Voters to decide SB Charter changes

Come November, Seal Beach voters will decide if the city would be better off without the runoff election system called for in the City Charter.

On Tuesday, May 29, a discussion among divided council members ended with a decision to place the runoff issue, and several other proposed changes to the City Charter, on the November ballot.

Voters will also decide if city council members should be banned from working as Seal Beach department heads for three years, among other changes to the City Charter.

City Attorney Quinn Barrow said these issues would be separate items on the ballot.

Runoff issue

City staff recommended changing the City Charter to eliminate the requirement that a candidate for City Council win 50 percent of the vote plus one to take a council seat.

If the candidate with the most votes fails to win 50 percent plus one, the election goes into a runoff.

Councilman David Sloan said the issue should go to the voters.

Councilman Gordon Shanks and Councilman Gary Miller both opposed eliminating the runoff.

“Not having a runoff is in my mind less democratic,” Shanks said.

Shanks said that you could have five or six candidates running for an office and have one win with less than 30 percent of the vote under a winner-take-all system.

Deaton, however, said it was democratic to let voters decide. Deaton talked about her own runoff battle for the District 1 council seat after she received 49.6 percent of the votes cast in the original election. She said voters she spoke with “thought it was the most ridiculous expenditure for half a percentage point.”

According to the staff report by City Clerk Linda Devine, the District 1 runoff cost Seal Beach $14,645.

Resident Seth Eaker said there were better things to spend money on than runoffs.

Deaton also said very few people voted in the runoff election. She said it was difficult to have a runoff after Christmas.

Miller said he agreed with Shanks.

Mayor Michael Levitt said he preferred eliminating the runoff.

Patty Campbell of College Park East said the winner should be the one who gets 50 percent plus one. Campbell said one way to reduce the expense would be to do a mail-in ballot.

She said eliminating the runoff was a “chintzy” way out of an election. She suggested leaving the City Charter alone.

Campbell suggested returning to holding City Council elections in March.

No tie-breaker

Council members, however, apparently did not care for the staff proposal to add a tie-breaking procedure in the City Charter in the event two candidates for office receive the same number of votes.

“I really have a problem with this,” Deaton said.

In response to questions from council members, City Attorney Barrow said staff could look at what other cities were doing to address tie votes in elections.

Barrow said the council could wait until after the election to deal with the issue.

Levitt said if the council waited until a tie vote, someone would say the tie-breaker procedure wasn’t fair.

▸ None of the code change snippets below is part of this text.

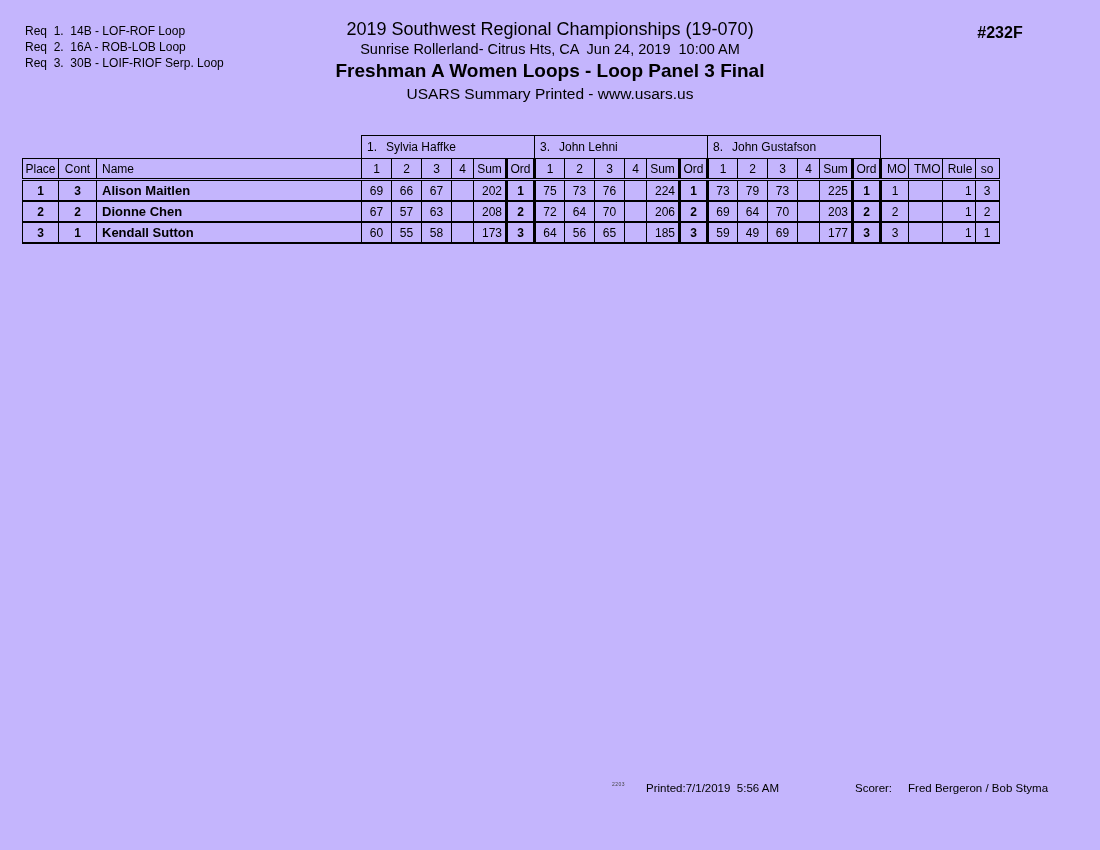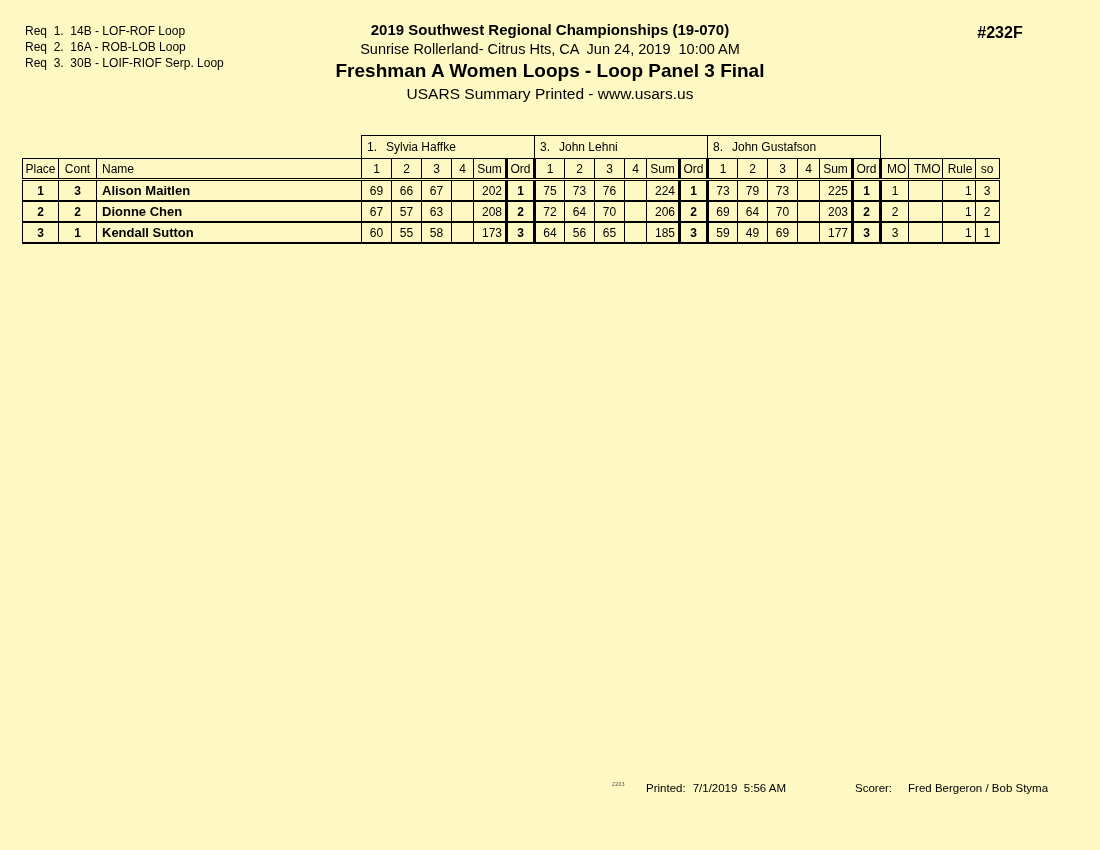"Req 1. 14B - LOF-ROF" .page { background: #fef9c3 -> #c4b5fd }
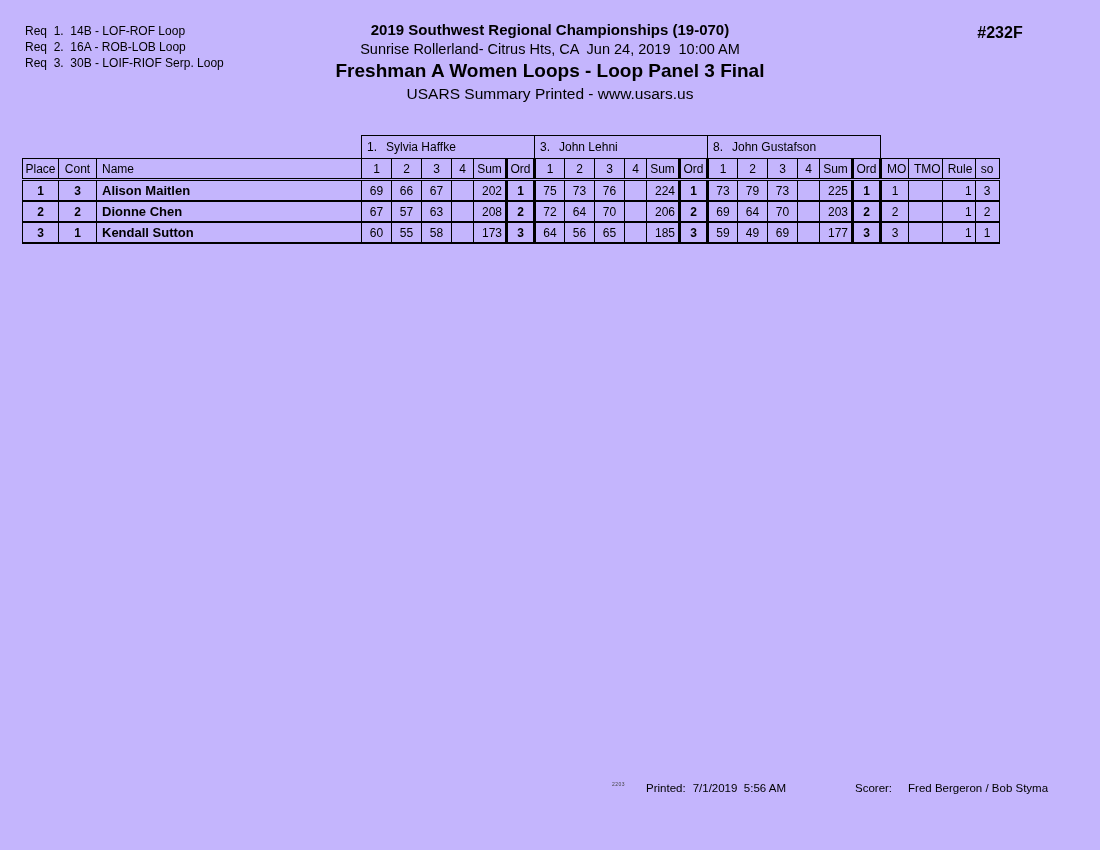"2019 Southwest Regional Championships" .title { font-size: 15px -> 18px; font-weight: bold -> normal }
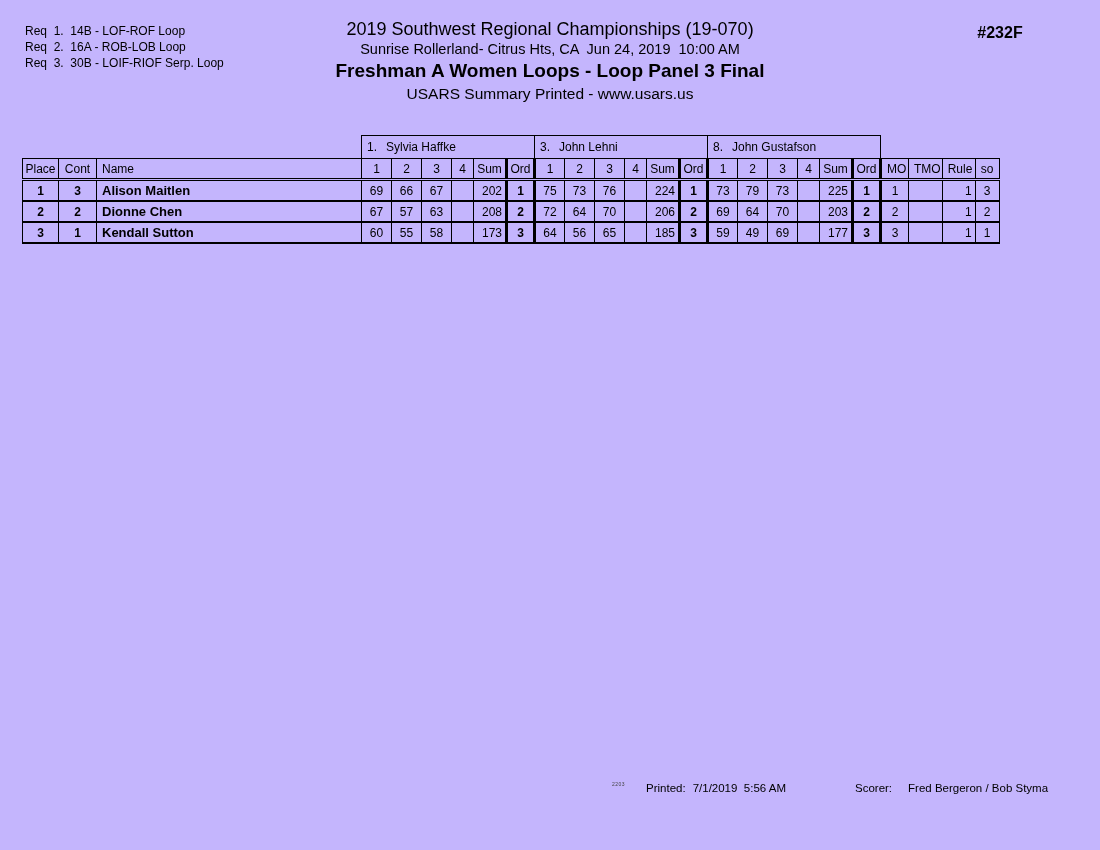"7/1/2019 5:56 AM" .printed-value { margin-left: 7px -> none }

Barrow said the council could pass a resolution prior to the election rather than ask voters to change the City Charter.

Revolving door

The City Charter currently forbids a former Seal Beach council member from taking a job as the city manager for one year after leaving office.

Staff proposed expanding the ban to include prohibiting council members from becoming paid department heads.

The proposed Charter change would also expand the ban from one year to three. Council members agreed to place the issue on the November ballot.

“I just don’t want the City Council to become a stepping stone to a paid position,” Deaton said.

Barrow said banning former council members from working for the city for three years would knock them out of the next election cycle.

Resident Seth Eaker said a three-year ban on taking a staff position should be the minimum. “I would be more comfortable with five years,” Eaker said.

“I think that the idea of moving from a council position to a staff position is ripe for potential abuse,” Eaker said.

Other Charter issues

Currently, the city manager’s duties are listed in the City Charter.

Staff suggested those duties should be placed in the Municipal Code instead. Council members agreed.

Deaton said leaving the city manager’s duties in the Charter meant they could only be changed every two years.

City Manager Jill Ingram said that, according to the charter, she was to attend every commission and committee meeting—a requirement that would have her at meetings seven nights a week. She also said that, according to the charter, she was the head of the finance department.

Voters will also decide if the section of the Charter governing the Board of Education should be eliminated, seeing as Seal Beach is now part of the Los Alamitos Unified School District and the council has no authority over the school board in real life.

Yet another issue voters will decide is the requirement that the council take 21 days to call an election. It no longer takes the city that long to determine election results.

Commendation

That same night, the council issued a commendation to Seal Beach Police Cpl. Mariana Martinez for her service to the families of the victims of the Salon Meritage shootings of 2011.

Interim Chief Robert Luman read the commendation. Martinez was assigned to be the department’s liason to the families of the victims, both living and dead, who were killed during what has been called the largest mass murder in Orange County history last October.

According to the commendation, Martinez assisted families with the logistics of arranging respectful memorial services and burials for the victims.

Martinez has also been the single contact for the families as the prosecution of the case moves forward.

Mayor Michael Levitt then presented the commendation to Cpl. Martinez.

According to the commendation, Martinez was recently named an award winner for the California Peace Officers Association Award of Distinction and was recognized by Crime Survivors, an advocacy group for crime victims.